Curious why you do use salt for the pasta water? If someone told me I had to stop salting one thing on pain of death, my pasta water would be #1 option, as it seems to cook well enough without it, and whatever sauce I’m using would tend to, at least generally, cover the sin of unsalted cook water.

I did not set out to stop using salt. When i bought my first home in 2007 i slowly stocked my kitchen but simply never got around to buying salt. I got peppercorns and a grinder, then started buying spices from Spice House. When a dish was “missing something” i added a dash from my mixed spice shaker.

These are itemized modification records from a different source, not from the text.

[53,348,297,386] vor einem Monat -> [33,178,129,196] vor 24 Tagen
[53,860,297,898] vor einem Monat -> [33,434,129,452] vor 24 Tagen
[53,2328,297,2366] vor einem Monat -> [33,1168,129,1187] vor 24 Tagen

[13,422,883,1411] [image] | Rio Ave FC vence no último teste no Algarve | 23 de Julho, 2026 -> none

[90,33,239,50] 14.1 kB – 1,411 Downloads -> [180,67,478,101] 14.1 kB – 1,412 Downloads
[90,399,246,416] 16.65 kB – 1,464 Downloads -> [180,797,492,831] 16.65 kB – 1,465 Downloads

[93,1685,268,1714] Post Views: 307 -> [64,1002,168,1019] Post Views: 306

My girlfriend was Italian, so she informed me I HAD to salt the pasta water. So i got a big cylinder of salt then she gave me a small box of sea salt later.
I eat salted dishes, i love Thai Sai Hoa and will eat huge quantities of my friends bacaloa, for instance. I just do not salt food i make. Which may be why my brother and SiL do not like my oyster stew… Or not.
The only problem i have with salt is that some chefs use too much of it for my taste now.